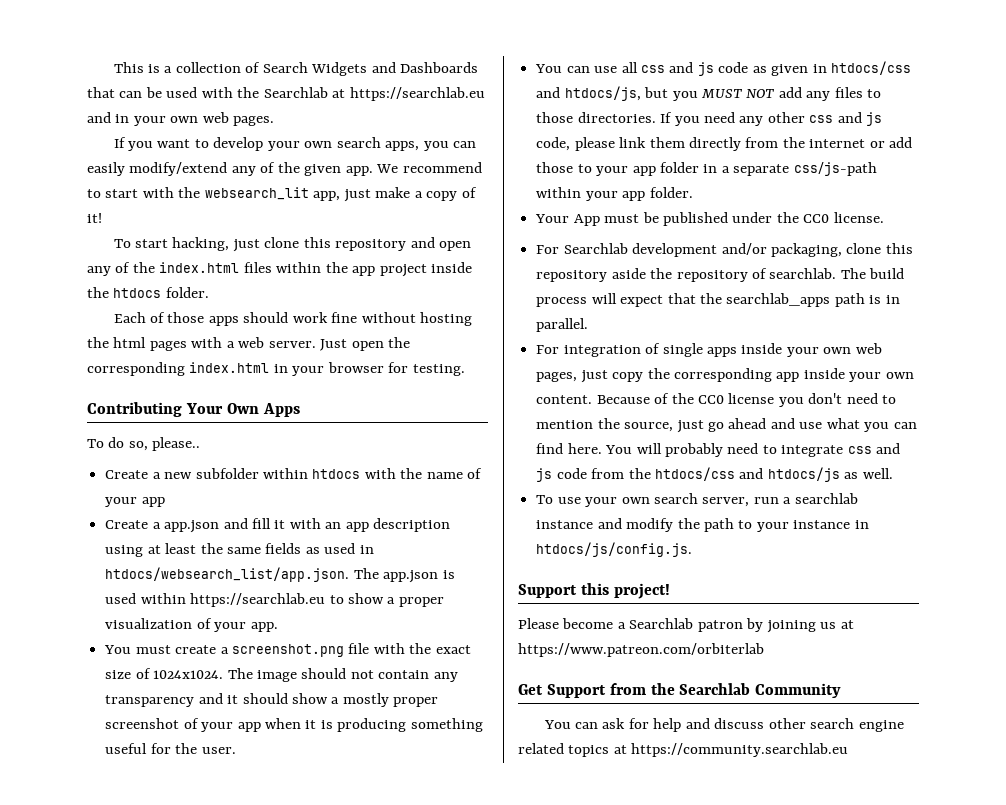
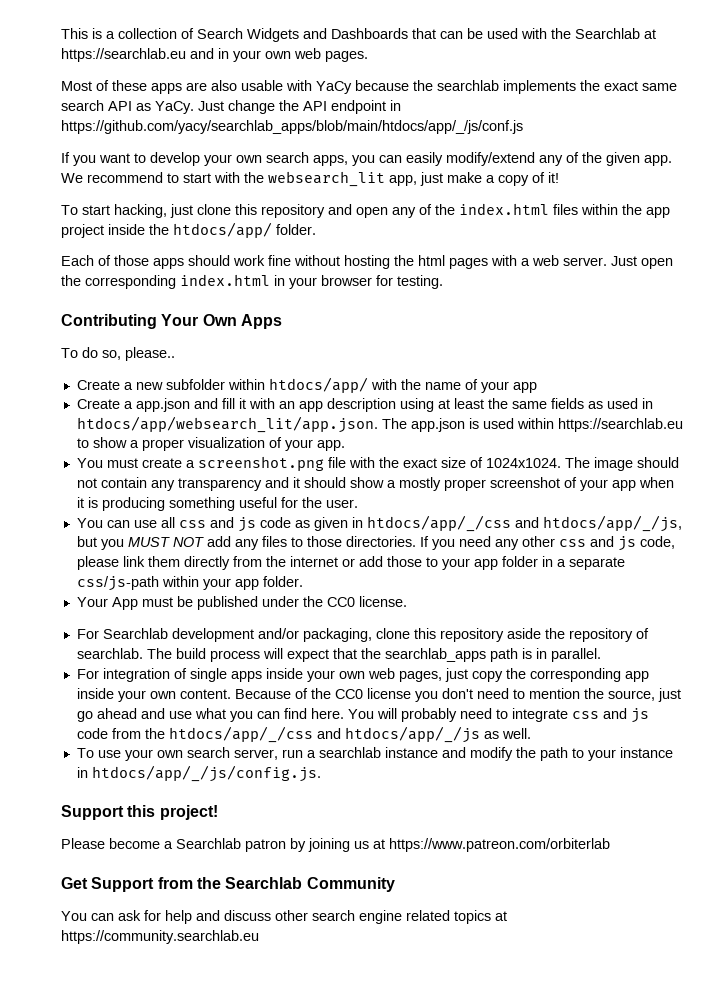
+ Most of these apps are also usable with YaCy because the searchlab implements the exact same search API as YaCy. Just change the API endpoint in https://github.com/yacy/searchlab_apps/blob/main/htdocs/app/_/js/conf.js
- To start hacking, just clone this repository and open any of the index.html files within the app project inside the htdocs folder.
+ To start hacking, just clone this repository and open any of the index.html files within the app project inside the htdocs/app/ folder.
- Create a new subfolder within htdocs with the name of your app
+ Create a new subfolder within htdocs/app/ with the name of your app
- Create a app.json and fill it with an app description using at least the same fields as used in htdocs/websearch_list/app.json. The app.json is used within https://searchlab.eu to show a proper visualization of your app.
+ Create a app.json and fill it with an app description using at least the same fields as used in htdocs/app/websearch_lit/app.json. The app.json is used within https://searchlab.eu to show a proper visualization of your app.
- You can use all css and js code as given in htdocs/css and htdocs/js, but you MUST NOT add any files to those directories.
+ You can use all css and js code as given in htdocs/app/_/css and htdocs/app/_/js, but you MUST NOT add any files to those directories.
- You will probably need to integrate css and js code from the htdocs/css and htdocs/js as well.
+ You will probably need to integrate css and js code from the htdocs/app/_/css and htdocs/app/_/js as well.
- To use your own search server, run a searchlab instance and modify the path to your instance in htdocs/js/config.js.
+ To use your own search server, run a searchlab instance and modify the path to your instance in htdocs/app/_/js/config.js.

§ **PROBLEM DESCRIPTION**
Please give back exactly the lines from the first line of the records above through the line containing "- To start hacking, just", only those and both included, with the pictures removed.

§ **RESULT BELOW**
+ Most of these apps are also usable with YaCy because the searchlab implements the exact same search API as YaCy. Just change the API endpoint in https://github.com/yacy/searchlab_apps/blob/main/htdocs/app/_/js/conf.js
- To start hacking, just clone this repository and open any of the index.html files within the app project inside the htdocs folder.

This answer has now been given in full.